Extracted data entries:

──────────

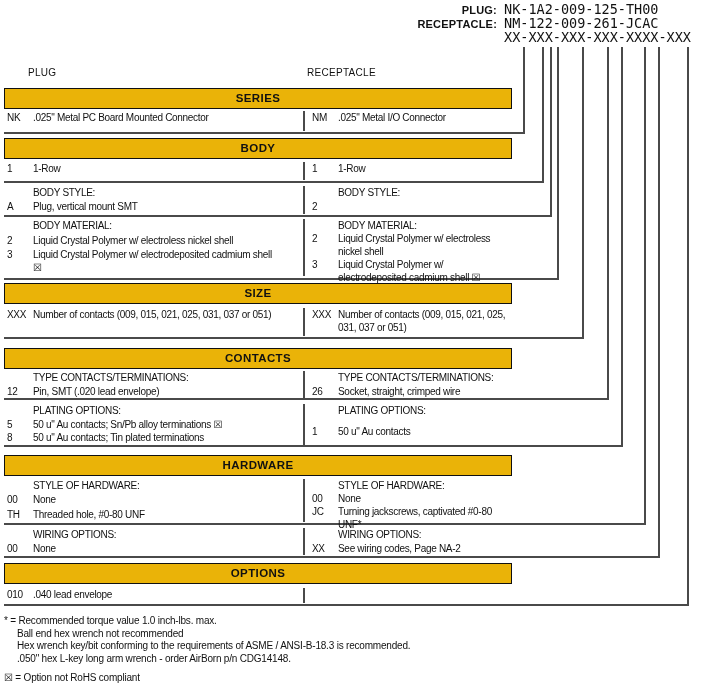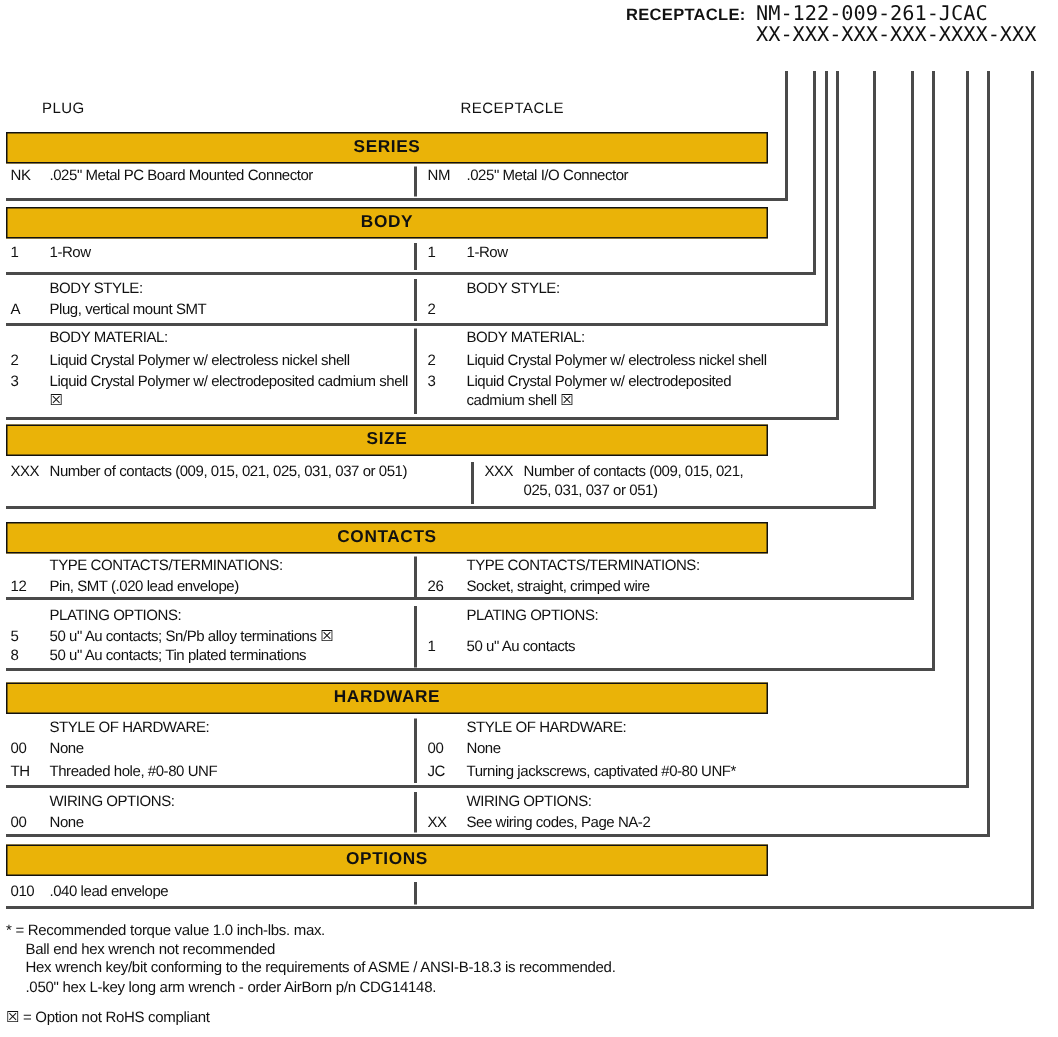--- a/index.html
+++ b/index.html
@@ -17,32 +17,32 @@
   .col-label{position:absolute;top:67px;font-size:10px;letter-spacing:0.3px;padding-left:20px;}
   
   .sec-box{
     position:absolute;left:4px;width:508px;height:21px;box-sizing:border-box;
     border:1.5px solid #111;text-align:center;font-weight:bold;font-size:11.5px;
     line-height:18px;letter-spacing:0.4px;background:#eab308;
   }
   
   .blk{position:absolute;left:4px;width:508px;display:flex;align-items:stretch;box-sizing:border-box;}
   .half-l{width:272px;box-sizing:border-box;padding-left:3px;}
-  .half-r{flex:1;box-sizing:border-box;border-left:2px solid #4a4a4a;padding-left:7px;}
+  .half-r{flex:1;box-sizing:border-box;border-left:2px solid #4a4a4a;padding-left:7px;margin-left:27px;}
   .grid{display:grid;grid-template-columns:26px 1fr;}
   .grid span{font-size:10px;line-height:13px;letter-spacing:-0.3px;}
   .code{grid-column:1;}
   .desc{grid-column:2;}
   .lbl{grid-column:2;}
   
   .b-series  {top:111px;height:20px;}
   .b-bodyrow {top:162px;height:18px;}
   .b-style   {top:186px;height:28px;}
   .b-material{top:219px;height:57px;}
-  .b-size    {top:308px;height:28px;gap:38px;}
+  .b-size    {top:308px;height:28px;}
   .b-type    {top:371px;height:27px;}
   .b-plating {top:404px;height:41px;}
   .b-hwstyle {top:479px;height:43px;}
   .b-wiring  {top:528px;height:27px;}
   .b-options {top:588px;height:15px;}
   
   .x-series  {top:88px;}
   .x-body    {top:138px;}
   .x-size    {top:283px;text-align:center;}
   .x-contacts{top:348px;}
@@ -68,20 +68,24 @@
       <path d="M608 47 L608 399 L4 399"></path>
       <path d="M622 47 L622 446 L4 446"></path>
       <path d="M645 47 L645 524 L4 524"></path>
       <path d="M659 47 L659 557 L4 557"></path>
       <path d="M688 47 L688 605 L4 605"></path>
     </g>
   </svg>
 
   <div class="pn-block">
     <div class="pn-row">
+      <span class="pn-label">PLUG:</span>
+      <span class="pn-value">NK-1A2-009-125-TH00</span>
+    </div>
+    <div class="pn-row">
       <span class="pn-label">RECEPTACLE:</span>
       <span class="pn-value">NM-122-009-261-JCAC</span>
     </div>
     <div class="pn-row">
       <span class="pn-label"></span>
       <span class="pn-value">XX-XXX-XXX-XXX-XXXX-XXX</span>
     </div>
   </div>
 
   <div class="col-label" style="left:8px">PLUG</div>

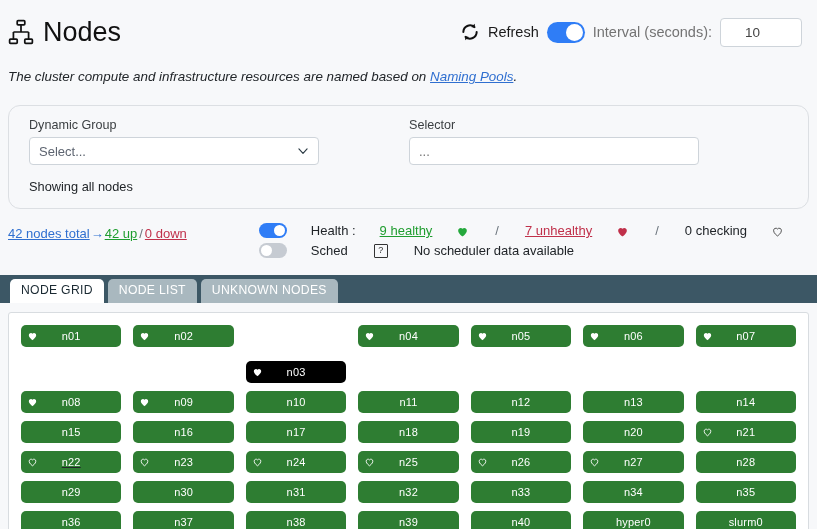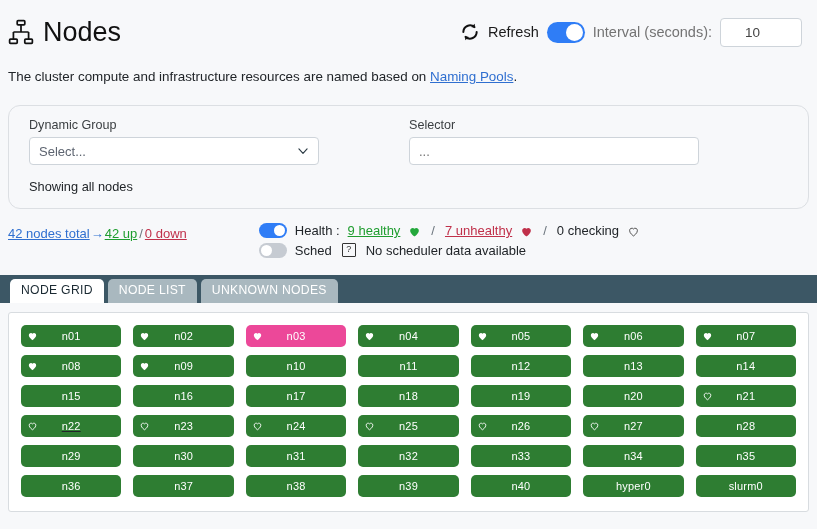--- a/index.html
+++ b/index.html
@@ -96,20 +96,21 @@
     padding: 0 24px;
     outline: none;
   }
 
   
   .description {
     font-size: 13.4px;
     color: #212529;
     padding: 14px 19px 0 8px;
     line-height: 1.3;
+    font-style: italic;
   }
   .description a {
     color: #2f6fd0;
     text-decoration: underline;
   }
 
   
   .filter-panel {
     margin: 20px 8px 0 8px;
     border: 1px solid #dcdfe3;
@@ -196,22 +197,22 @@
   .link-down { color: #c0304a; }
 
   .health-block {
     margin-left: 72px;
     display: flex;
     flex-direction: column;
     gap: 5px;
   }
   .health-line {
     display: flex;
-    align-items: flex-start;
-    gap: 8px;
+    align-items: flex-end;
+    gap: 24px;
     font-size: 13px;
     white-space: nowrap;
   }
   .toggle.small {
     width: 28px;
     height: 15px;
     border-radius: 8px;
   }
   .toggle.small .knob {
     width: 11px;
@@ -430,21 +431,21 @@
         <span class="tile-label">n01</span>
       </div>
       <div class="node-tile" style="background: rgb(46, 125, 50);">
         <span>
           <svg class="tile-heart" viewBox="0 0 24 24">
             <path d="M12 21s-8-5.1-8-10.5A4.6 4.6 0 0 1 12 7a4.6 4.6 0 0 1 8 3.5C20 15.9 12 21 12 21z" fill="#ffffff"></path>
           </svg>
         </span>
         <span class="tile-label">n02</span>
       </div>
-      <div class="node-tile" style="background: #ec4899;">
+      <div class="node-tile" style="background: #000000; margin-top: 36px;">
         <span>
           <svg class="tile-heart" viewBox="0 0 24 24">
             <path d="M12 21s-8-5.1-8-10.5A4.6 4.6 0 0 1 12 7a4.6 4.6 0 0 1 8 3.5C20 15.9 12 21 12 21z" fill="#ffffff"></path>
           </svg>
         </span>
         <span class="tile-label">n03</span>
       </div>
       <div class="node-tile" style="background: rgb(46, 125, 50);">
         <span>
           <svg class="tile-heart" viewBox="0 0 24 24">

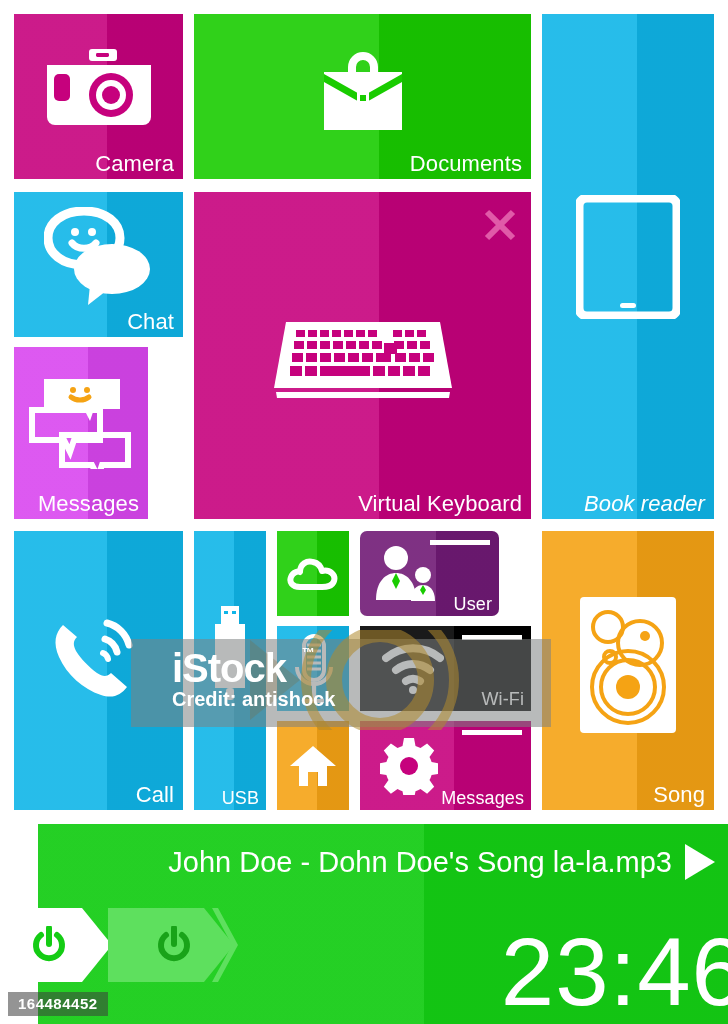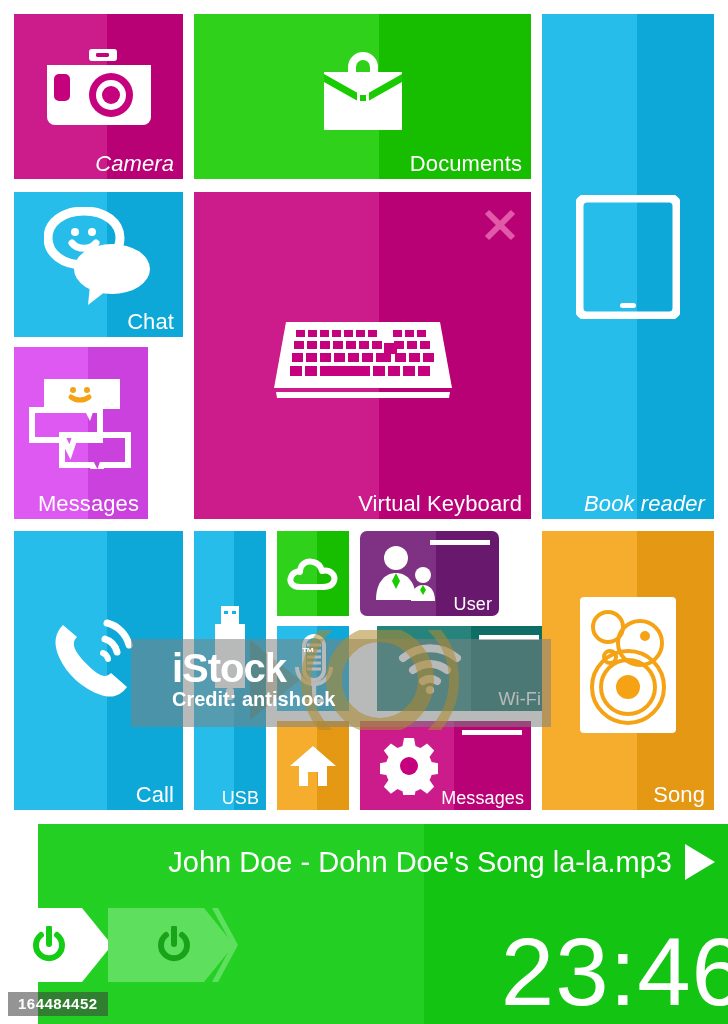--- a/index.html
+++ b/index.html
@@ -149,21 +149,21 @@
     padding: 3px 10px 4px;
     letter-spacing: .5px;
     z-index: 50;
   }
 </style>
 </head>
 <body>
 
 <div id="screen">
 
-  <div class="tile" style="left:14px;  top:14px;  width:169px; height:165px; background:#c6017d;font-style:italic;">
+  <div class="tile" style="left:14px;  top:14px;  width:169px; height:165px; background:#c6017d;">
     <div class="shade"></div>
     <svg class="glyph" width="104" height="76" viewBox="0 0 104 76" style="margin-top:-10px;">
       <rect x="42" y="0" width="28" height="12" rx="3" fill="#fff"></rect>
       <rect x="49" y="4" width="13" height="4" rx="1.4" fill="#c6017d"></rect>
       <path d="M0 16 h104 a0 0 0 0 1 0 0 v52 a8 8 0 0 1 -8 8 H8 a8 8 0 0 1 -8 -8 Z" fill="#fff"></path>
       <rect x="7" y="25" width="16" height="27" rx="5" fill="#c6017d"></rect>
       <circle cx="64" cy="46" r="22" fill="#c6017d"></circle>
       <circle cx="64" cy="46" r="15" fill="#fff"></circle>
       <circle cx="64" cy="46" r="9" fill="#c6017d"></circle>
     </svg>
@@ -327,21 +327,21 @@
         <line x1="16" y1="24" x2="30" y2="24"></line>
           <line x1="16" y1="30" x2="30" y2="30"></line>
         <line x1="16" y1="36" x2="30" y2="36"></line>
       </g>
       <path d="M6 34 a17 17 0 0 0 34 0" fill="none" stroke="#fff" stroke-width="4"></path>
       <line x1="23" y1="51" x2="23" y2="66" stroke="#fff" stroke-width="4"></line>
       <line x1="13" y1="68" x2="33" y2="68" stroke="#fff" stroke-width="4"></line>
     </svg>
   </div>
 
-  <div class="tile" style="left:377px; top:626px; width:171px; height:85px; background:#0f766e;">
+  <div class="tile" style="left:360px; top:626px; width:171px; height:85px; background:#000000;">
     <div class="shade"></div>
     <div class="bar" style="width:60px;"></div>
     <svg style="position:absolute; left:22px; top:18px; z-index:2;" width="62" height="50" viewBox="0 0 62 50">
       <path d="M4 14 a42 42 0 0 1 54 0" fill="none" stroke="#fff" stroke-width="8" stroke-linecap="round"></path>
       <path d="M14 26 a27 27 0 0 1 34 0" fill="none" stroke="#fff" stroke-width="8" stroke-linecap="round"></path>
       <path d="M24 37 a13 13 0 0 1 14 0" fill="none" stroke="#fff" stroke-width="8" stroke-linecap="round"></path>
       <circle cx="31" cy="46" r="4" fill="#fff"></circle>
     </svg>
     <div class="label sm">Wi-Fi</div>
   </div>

──────────

PROBLEM ▸ Search each line of the data above for "items", and copy the lines where it occurs.

ANSWER TO THE EXERCISE ▸
   .blk{position:absolute;left:4px;width:508px;display:flex;align-items:stretch;box-sizing:border-box;}
-    align-items: flex-start;
+    align-items: flex-end;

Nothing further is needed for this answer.